The glorious day has turned gray, at least in my mind’s eye, and I have no one to blame but myself. Fortunately, the road from Morzine to another ski resort, Les Gets, distracts me from my thoughts by presenting the challenge of negotiating hairpin turns. I get lucky with the first few, though I know there will be hundreds more to humiliate me in the months ahead. As with many things, French and English disagree completely on nomenclature. In this instance, we go for the head, as in hairpin, whereas the French go for the foot, calling them lacets, as in shoelaces. Whatever the name—“switchback” is another—I find that taking a right turn is preferable to taking a left one on these downshift-upshift Alpine treats.

However they’re characterized, everyone agrees that building hairpins is considerably cheaper than drilling tunnels, hence their ubiquity in mountainous terrain. When a slope is too steep to take directly up and down, it is necessary to wind one’s way to the top and bottom, making these 180-degree inducements to whiplash a necessity. They slow traffic, which is a good thing, given the cliff-hanging nature of the roadways, and they are extremely dangerous, which is not so good. Losing control of the car is always a distinct possibility, especially if the driver has been riding the brakes on a downhill stretch, always the most perilous stage of crossing a pass. Hairpins separate the good drivers from the bad and constitute the most irrefutable argument for the advantages of manual over automatic transmission.

Given the way valleys close off and slopes rise to impede progress, the grinding zigzag is the only way to make forward progress. Alpine locals, especially in France, French-speaking Switzerland, and the Aosta Valley of Italy, made these slopes amusing by inventing an entirely imaginary animal to inhabit them. The dahu, a fictitious goatlike being, may have been inspired by a real creature, the chamois, a small horned antelope once a very common sight in the mountains. The dahu differs from the chamois in one notable respect: The legs on one side of its body are shorter than those on the other. This allows for it to stand laterally on steep slopes and move comfortably around a mountain, albeit only in one direction. A dahu with shorter left legs, laevogyrus dahu (or dahu senestrus, according to which scholar you consult), goes counterclockwise around the mountain; one with shorter right ones, dextrogyre dahu (or dahu desterus), clockwise. Perhaps still sore at being called crétins des Alpes by lowlanders, the Savoyards, in the early days of mass tourism, would sometimes take gullible visitors on dahu hunts.

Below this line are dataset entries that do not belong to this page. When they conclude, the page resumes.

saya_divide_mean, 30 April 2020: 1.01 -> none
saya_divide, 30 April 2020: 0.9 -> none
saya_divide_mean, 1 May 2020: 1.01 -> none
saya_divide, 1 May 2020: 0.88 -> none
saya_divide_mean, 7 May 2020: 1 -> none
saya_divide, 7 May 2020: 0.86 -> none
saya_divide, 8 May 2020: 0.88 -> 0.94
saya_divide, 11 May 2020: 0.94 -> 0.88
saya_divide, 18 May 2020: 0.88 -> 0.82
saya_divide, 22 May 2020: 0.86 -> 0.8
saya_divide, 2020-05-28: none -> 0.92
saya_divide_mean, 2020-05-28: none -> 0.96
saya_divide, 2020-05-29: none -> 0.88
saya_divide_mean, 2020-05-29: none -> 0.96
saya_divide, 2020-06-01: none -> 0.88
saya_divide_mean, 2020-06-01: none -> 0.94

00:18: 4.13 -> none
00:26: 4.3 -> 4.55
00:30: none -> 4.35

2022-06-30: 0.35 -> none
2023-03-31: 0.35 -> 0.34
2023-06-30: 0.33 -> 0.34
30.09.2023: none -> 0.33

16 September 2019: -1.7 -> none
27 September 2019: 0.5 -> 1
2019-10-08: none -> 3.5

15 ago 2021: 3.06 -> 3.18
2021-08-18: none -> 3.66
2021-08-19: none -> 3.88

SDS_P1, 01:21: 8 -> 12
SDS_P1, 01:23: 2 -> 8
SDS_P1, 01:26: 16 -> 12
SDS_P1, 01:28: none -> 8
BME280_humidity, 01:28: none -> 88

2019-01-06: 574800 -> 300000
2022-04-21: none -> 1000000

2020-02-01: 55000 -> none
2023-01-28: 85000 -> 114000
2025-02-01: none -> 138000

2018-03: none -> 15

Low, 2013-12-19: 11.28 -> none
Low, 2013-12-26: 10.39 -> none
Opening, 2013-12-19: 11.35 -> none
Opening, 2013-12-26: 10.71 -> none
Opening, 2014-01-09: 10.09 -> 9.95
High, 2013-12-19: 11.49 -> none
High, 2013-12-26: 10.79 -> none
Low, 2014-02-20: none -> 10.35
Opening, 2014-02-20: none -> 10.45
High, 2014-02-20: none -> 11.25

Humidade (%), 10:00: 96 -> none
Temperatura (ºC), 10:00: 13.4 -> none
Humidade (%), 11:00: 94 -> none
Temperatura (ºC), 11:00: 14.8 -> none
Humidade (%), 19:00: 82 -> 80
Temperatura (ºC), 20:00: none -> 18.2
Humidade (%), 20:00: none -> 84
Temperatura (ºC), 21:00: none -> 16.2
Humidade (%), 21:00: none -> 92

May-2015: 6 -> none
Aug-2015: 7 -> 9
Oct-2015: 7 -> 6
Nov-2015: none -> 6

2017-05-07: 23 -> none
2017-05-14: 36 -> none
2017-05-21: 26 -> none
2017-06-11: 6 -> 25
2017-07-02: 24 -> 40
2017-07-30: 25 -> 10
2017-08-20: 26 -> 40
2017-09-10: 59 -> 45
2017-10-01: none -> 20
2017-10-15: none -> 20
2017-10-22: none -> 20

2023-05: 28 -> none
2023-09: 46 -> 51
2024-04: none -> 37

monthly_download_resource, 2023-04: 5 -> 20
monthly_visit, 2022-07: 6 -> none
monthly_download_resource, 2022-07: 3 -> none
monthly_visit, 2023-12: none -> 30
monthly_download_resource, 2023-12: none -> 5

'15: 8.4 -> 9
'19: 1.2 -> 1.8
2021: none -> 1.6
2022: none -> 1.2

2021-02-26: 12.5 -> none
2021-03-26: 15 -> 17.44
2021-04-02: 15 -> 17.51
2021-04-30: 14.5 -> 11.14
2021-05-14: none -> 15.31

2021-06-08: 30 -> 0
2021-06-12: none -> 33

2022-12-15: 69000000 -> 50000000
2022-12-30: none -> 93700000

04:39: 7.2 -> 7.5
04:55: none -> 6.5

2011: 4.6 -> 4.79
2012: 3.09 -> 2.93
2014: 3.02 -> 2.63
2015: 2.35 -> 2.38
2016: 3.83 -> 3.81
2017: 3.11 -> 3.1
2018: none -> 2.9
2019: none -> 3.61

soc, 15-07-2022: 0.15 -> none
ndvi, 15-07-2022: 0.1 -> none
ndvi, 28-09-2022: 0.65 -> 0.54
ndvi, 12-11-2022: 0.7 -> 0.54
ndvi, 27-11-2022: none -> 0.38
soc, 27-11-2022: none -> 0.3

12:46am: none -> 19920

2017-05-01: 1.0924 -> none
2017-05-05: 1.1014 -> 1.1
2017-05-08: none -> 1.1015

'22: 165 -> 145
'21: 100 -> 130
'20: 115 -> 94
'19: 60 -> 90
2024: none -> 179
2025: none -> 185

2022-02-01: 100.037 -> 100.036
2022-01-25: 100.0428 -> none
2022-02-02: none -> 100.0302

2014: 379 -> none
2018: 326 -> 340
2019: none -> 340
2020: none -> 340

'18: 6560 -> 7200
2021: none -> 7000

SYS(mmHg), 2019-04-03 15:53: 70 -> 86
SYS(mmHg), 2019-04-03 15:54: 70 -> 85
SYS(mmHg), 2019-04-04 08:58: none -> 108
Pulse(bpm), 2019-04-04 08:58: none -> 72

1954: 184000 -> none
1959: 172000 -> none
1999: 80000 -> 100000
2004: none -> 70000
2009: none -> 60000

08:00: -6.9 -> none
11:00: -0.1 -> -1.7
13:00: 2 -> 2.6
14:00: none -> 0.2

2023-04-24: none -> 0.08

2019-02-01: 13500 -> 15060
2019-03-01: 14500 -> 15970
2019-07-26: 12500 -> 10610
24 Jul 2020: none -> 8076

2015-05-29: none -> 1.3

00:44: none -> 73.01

These entailed all-night vigils out in the open, where the would-be trophy hunter had to crouch and hide so as not to be seen by the sharp-eyed dahu.

Of course, the locals would not tell the visitors that the easiest way to capture a dahu does not involve such dedication. It requires two hunters: one with stealth, the other with a bag. The stealthy hunter has only to sneak up on a dahu while his partner remains down at the bottom of the slope holding the bag open. When the quiet hunter gets close to the animal’s rear, he should clap loudly, startling the dahu and causing it to turn around suddenly—and thereby lose its balance. It then rolls down the slope into the waiting bag below.

Every schoolchild in the French-speaking Alps knows that this is the way to capture a dahu. When I asked at three different bookstores in France for works on the dahu, I was led by the salesperson, unsmiling and professional, to a shelf devoted to the animal, usually in the children’s section. There I perused picture books tracing the dahu as far back as Cro-Magnon times. The dahu was depicted at Lascaux, in Egyptian hieroglyphs, in Renaissance paintings. But, alas, la chasse au dahu—the dahu hunt—is a thing of the past. Nowadays, with most tourists hip to the hoax, the dahu is—quite literally—a standing joke.